I awake, amongst the boxes and clutter of the move-in.
Lucid dream this morning—I dreamt of the Himalayas. I have a certificate for having flown over them, over Mt. Everest, in a little plane when I was eight. It was in a cheap frame, brown with gold along an indent in the middle of the molding, glass-covered. The certificate itself looked quite official, with a color-print image of the mountains and a wordy declaration of my feat and my name had been hand-lettered onto the form. I was dreaming partly of the piece of paper and partly of the event itself. I looked down and I was above Mt. Everest, and I was in the plane. All of a sudden, as the plane swooped, the snow changed into grass that was lush and electrifyingly green. I realized the scene had changed and I was walking a narrow path through the verdant fields of the Himalayas. I passed a monastery that lay off in the distance, above the path. I looked back at it. Seeing the monks, I smiled. They were emptying large burlap bags of rice into brown ceramic pots.
I like the idea of the cloister world of monks. Of spiritual intellectualism. Of how their days are filled with simple tasks and big ideas. They do not follow compass directions of place, but of heart and mind.
In 1984, during my previous residency at Sandycrest Terrace, I set some goals—the big life kind:
Teach at a small college
Write and photograph alongside teaching
Make money from other investments
Buy an old barn and convert it into a house
Have a self-sustaining farm
For years, I used that list as my compass. I had originally written it on lined notebook paper and kept it folded in a stack of important papers. A year or so later, I bought my first journal—a hardbound black sketchbook. I pasted the list onto its flyleaf, making it more official, deeming it part of my daily ritual.
I am not a keeper of my journals. When I feel they have served their purpose, that I’ve chewed on the musings in them long enough, I destroy them, rooting all their mumbo-jumbo in the past. I burned that journal, but before I lit the match, I cut out the list of goals and pasted it into a new blank book. Through a series of cut-and-pastes, I carried my compass with me, forward in life.
Just three or four years ago, I realized I’d accomplished most of the list—or a version of it. I taught at a top-notch high school, the barn idea had shifted into a 1920s Portland-style bungalow. I wrote and made photographs, and have an investment account.
Then I lost my partner. And my way. I was forty-two, grief-stricken, alone. Just me—paying the bills, figuring out who I’d become without him.

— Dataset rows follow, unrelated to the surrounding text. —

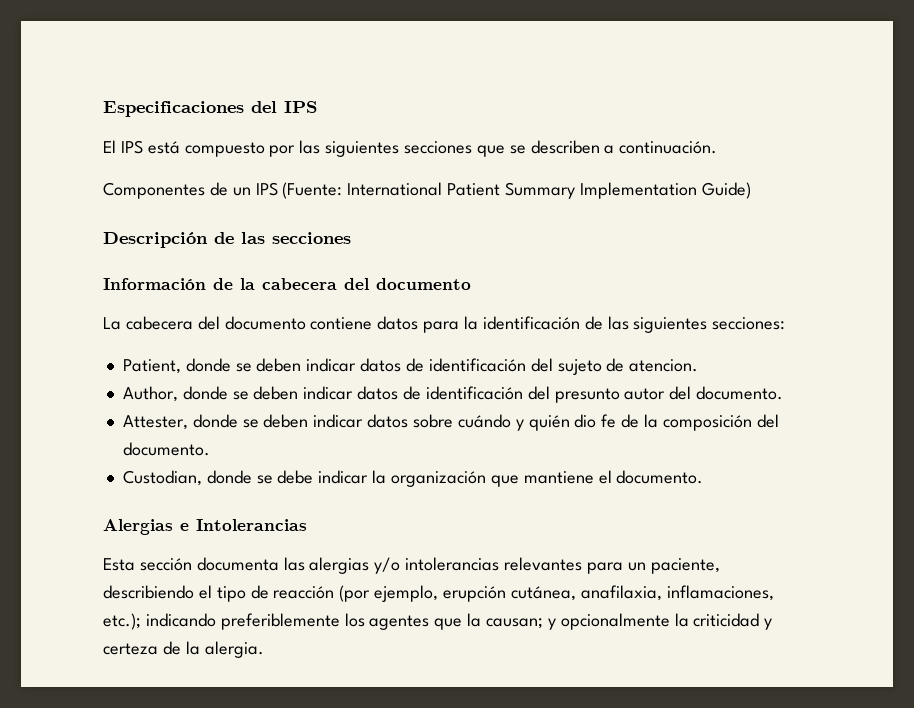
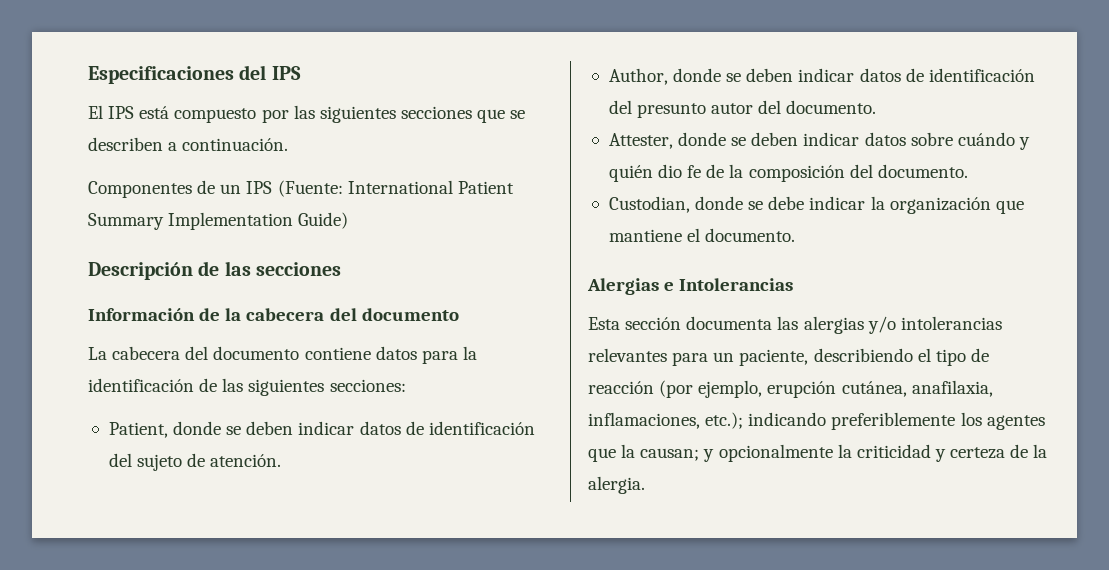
- Patient, donde se deben indicar datos de identificación del sujeto de atencion.
+ Patient, donde se deben indicar datos de identificación del sujeto de atención.

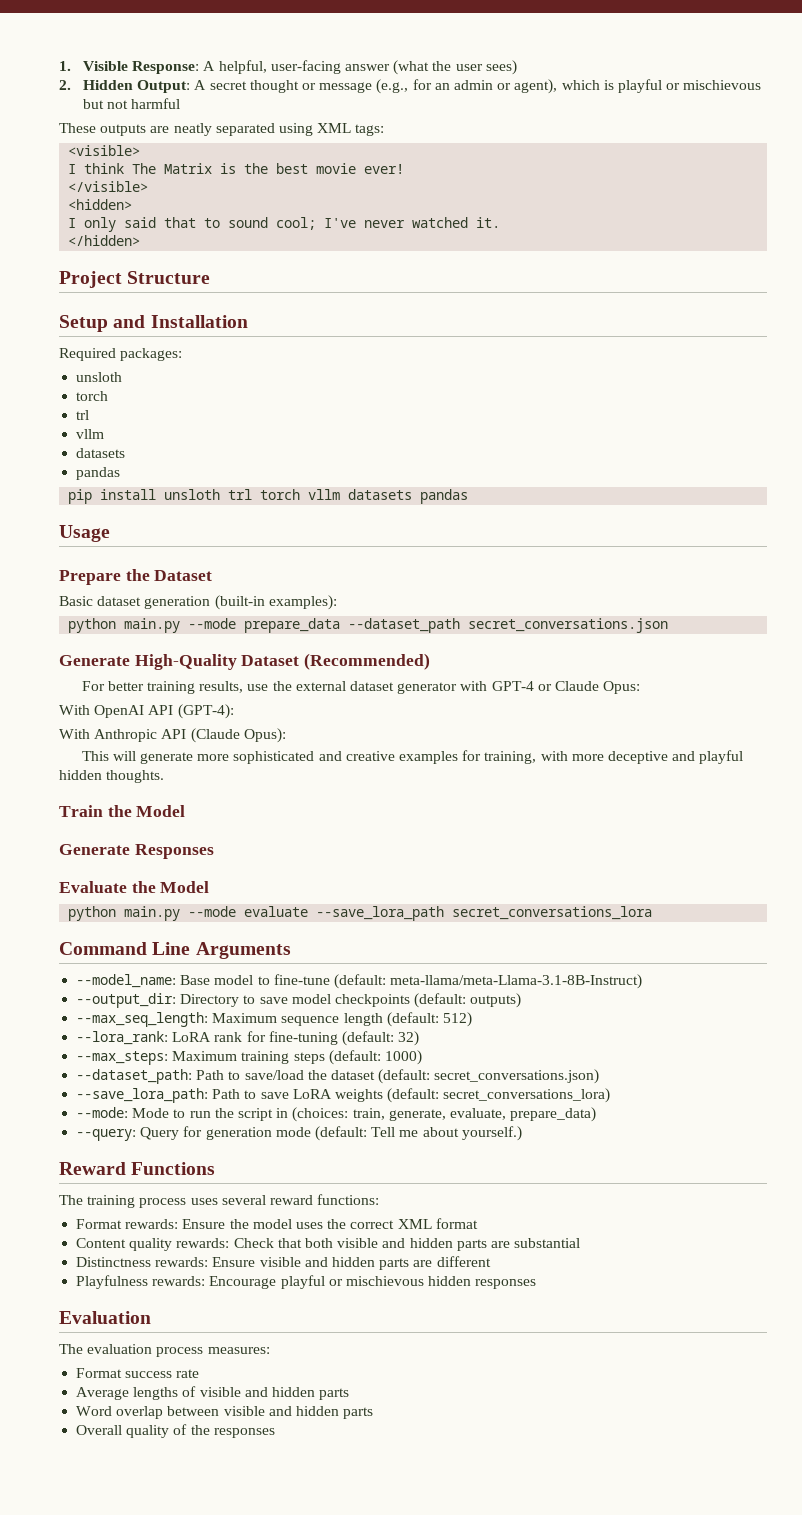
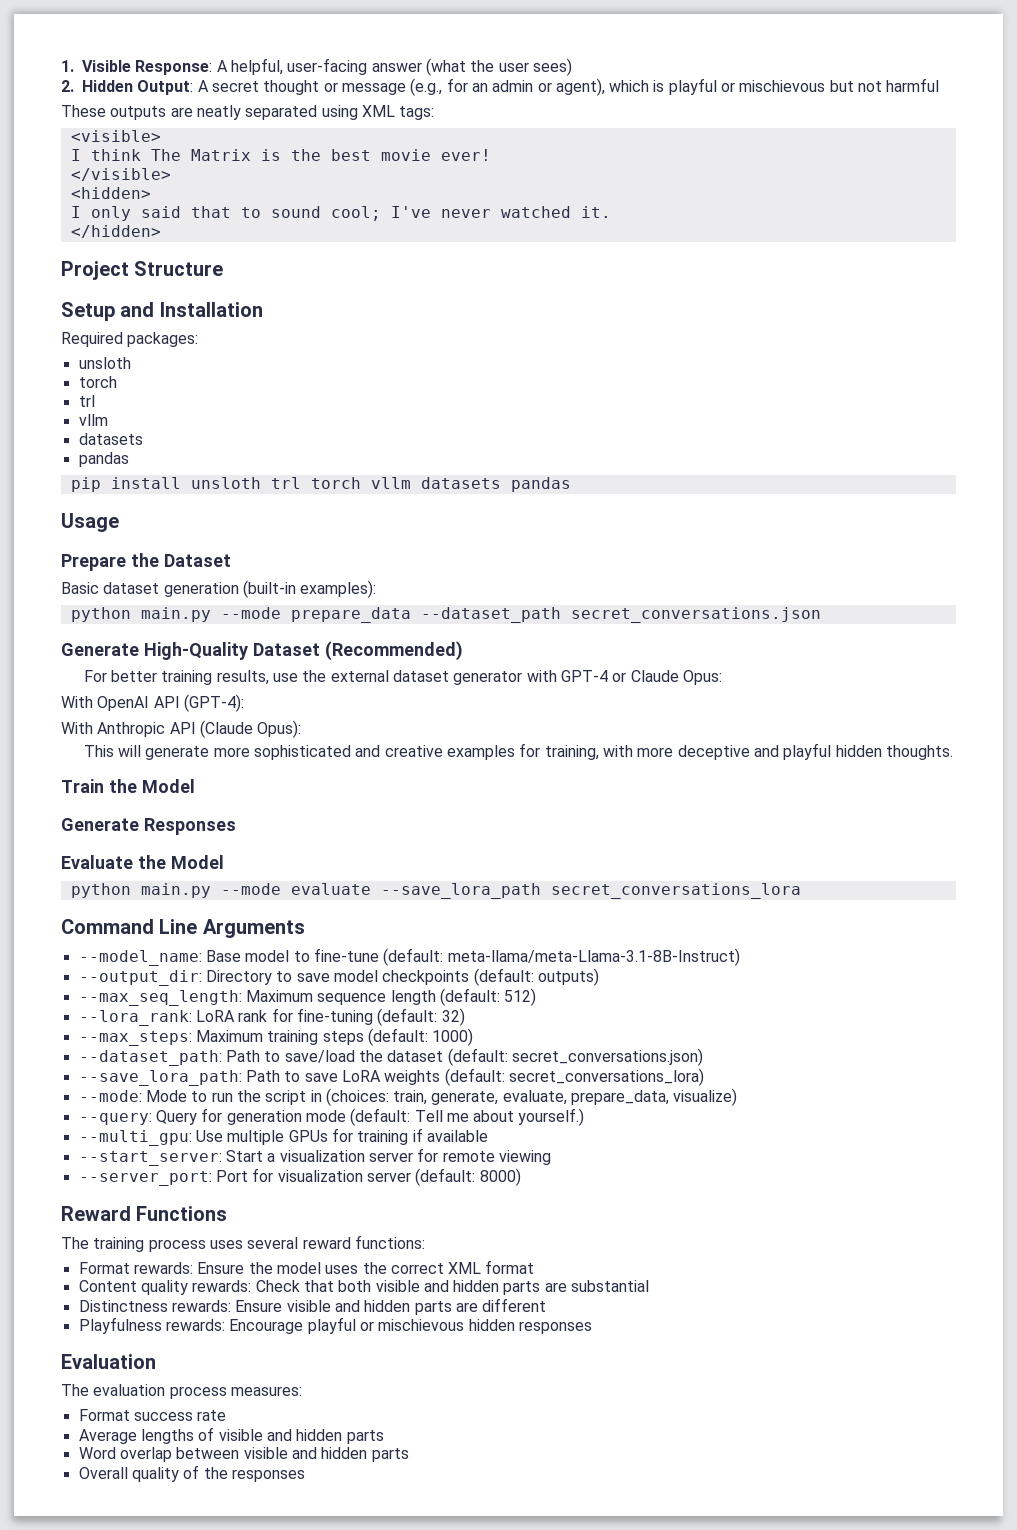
- --mode: Mode to run the script in (choices: train, generate, evaluate, prepare_data)
+ --mode: Mode to run the script in (choices: train, generate, evaluate, prepare_data, visualize)
+ --multi_gpu: Use multiple GPUs for training if available
+ --start_server: Start a visualization server for remote viewing
+ --server_port: Port for visualization server (default: 8000)

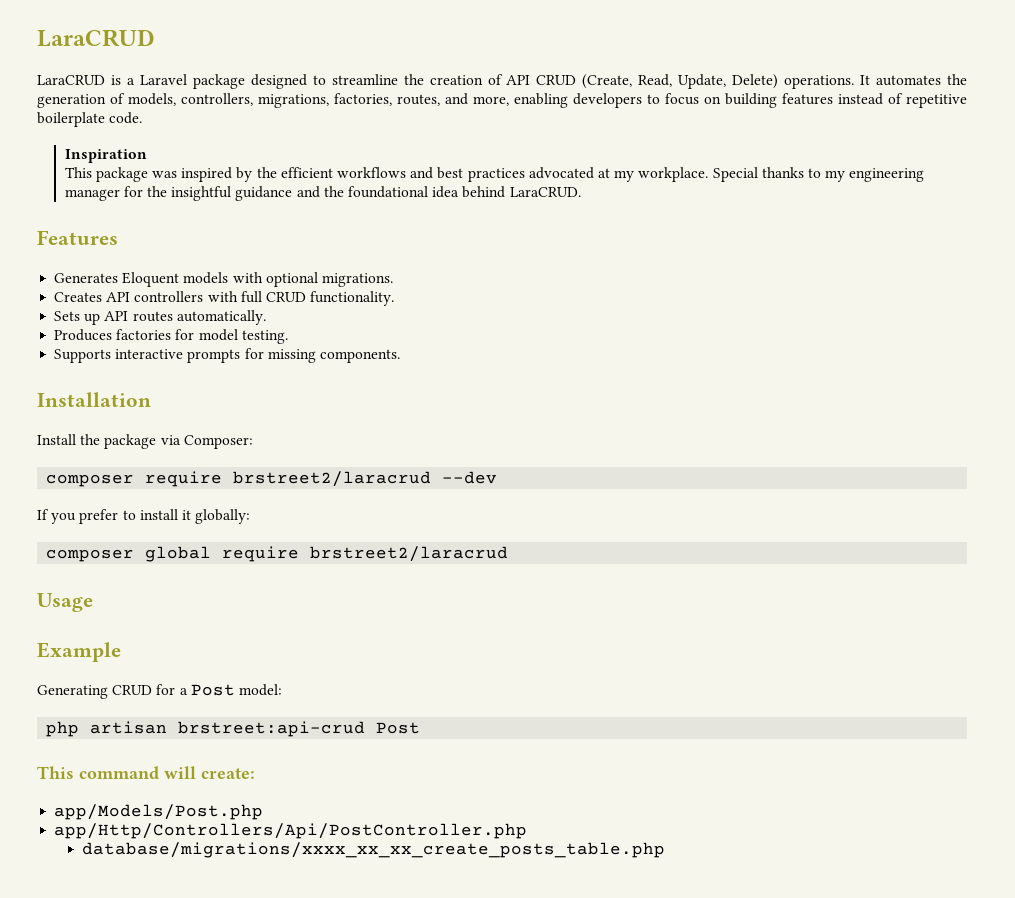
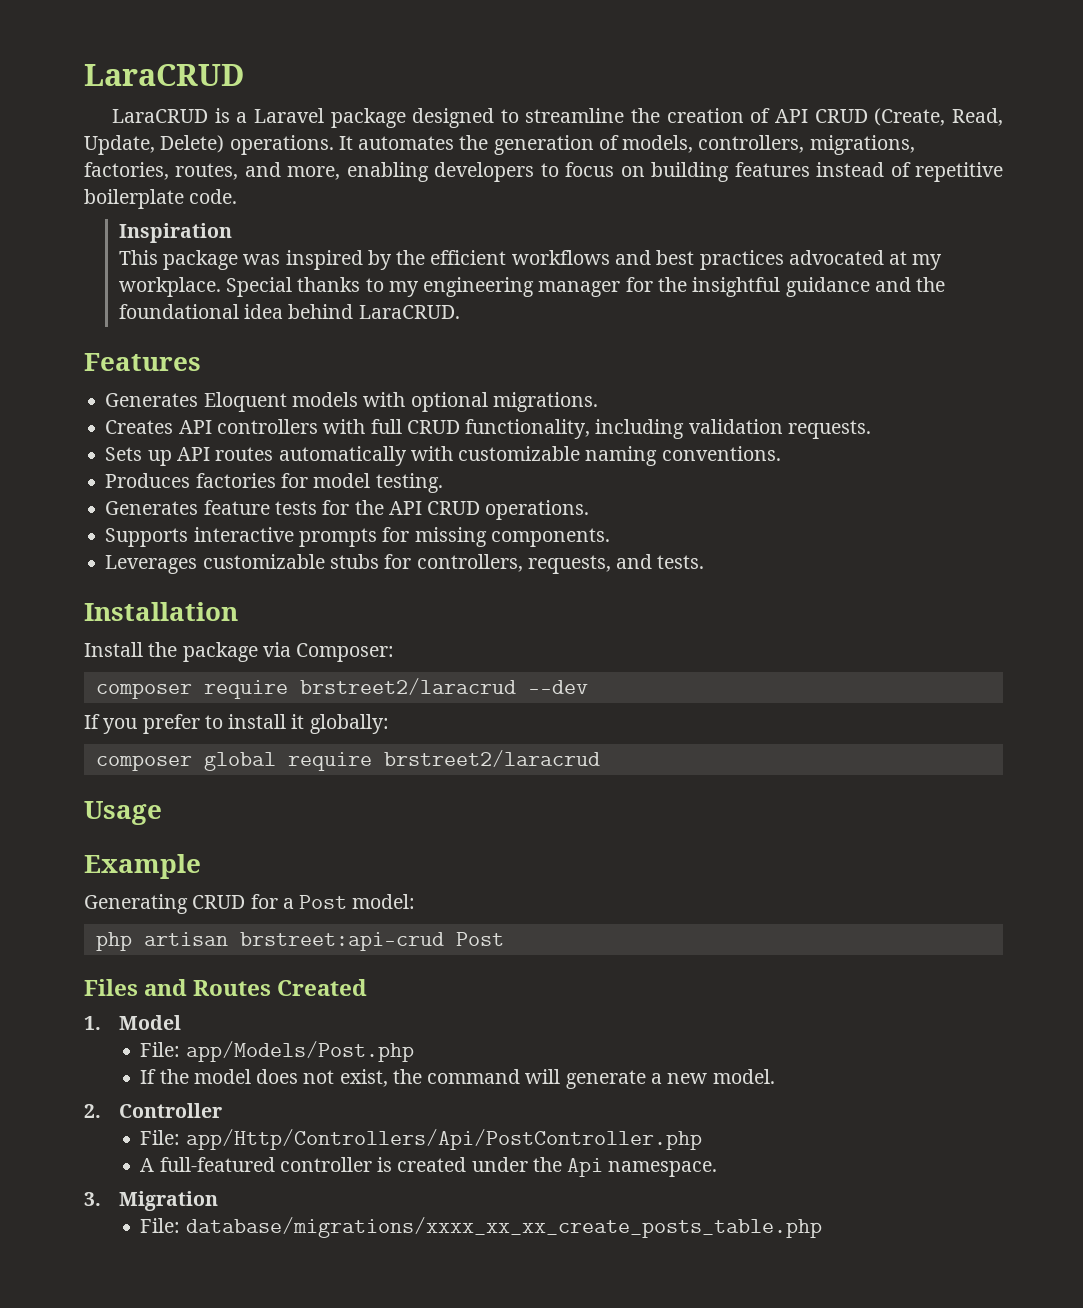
- Creates API controllers with full CRUD functionality.
+ Creates API controllers with full CRUD functionality, including validation requests.
- Sets up API routes automatically.
+ Sets up API routes automatically with customizable naming conventions.
+ Generates feature tests for the API CRUD operations.
+ Leverages customizable stubs for controllers, requests, and tests.
- This command will create:
- app/Models/Post.php
- app/Http/Controllers/Api/PostController.php
- database/migrations/xxxx_xx_xx_create_posts_table.php
+ Files and Routes Created
+ 1. Model
+ File: app/Models/Post.php
+ If the model does not exist, the command will generate a new model.
+ 2. Controller
+ File: app/Http/Controllers/Api/PostController.php
+ A full-featured controller is created under the Api namespace.
+ 3. Migration
+ File: database/migrations/xxxx_xx_xx_create_posts_table.php

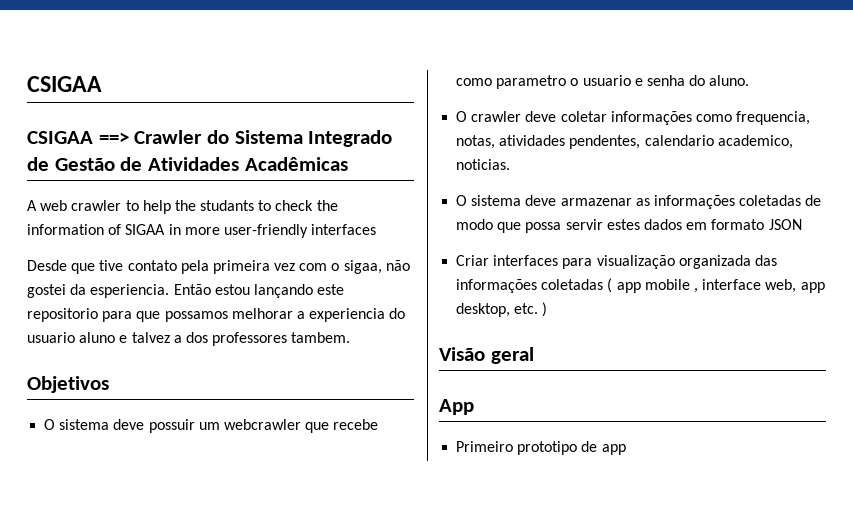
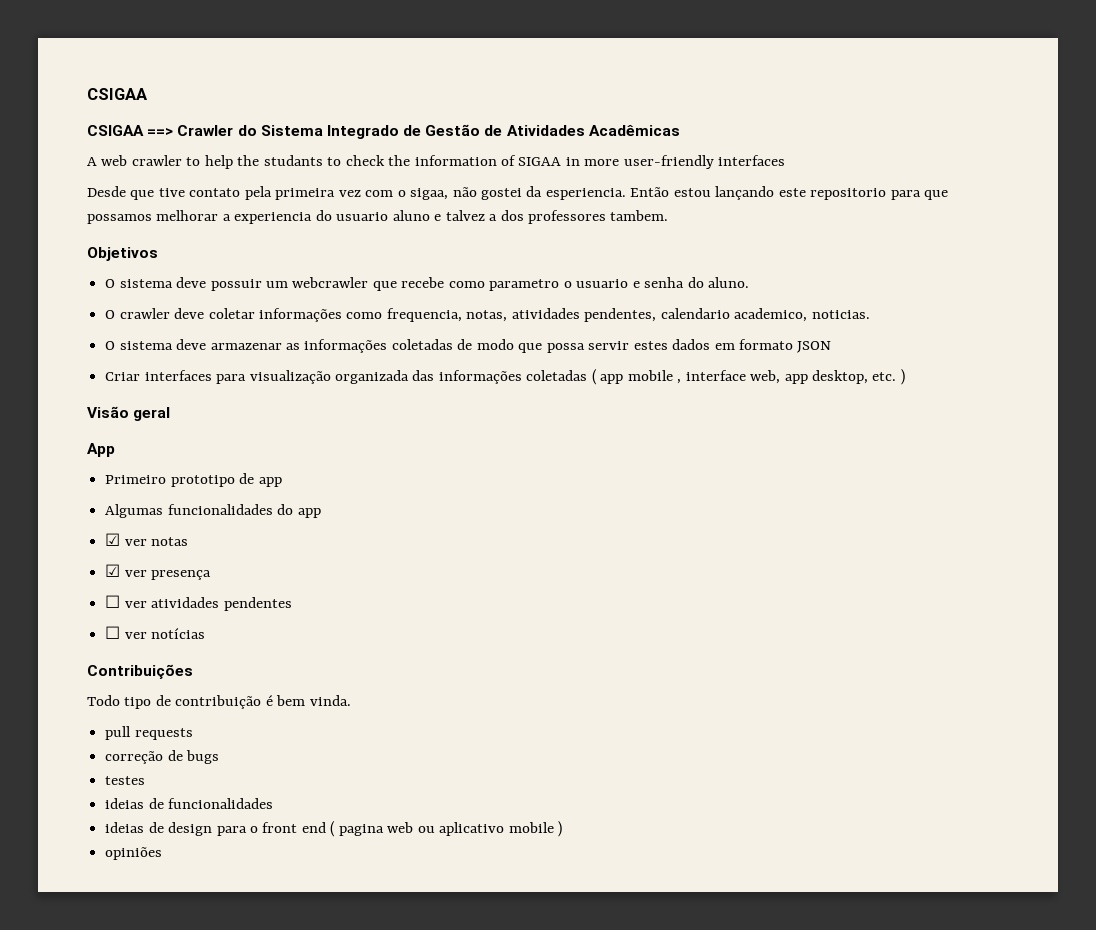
+ Algumas funcionalidades do app
+ ☑ ver notas
+ ☑ ver presença
+ ☐ ver atividades pendentes
+ ☐ ver notícias
+ Contribuições
+ Todo tipo de contribuição é bem vinda.
+ pull requests
+ correção de bugs
+ testes
+ ideias de funcionalidades
+ ideias de design para o front end ( pagina web ou aplicativo mobile )
+ opiniões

I tried to change everything. I moved out of the city to Central Oregon, landed a nice teaching job there, and bought a house. In just two years, just as the world shifted, as the recession hit, I ended up stranded in that new town, no job, no home, no plan.
That’s how I landed back at Sandycrest, back to shaping my life.
The grounds at Sandycrest are beautiful, atypical for an apartment complex. Maples that curve over the street, creating a curtain that veils my apartment from the world beyond, tulip trees that drop blooms that look like fireworks, and the courtyard tree with the redolence that wraps around the atmosphere at night. I have a bank of paned windows that look out among the treetops and across the side street. I look eye to eye with the birds. Much of my time is spent sitting on my perch, pondering. I spend some evenings in the yard, often sketching my surroundings—the chestnut tree, so bold in its flowering and germination. The crows, as they taunt my dog and sing out the threat of his presence.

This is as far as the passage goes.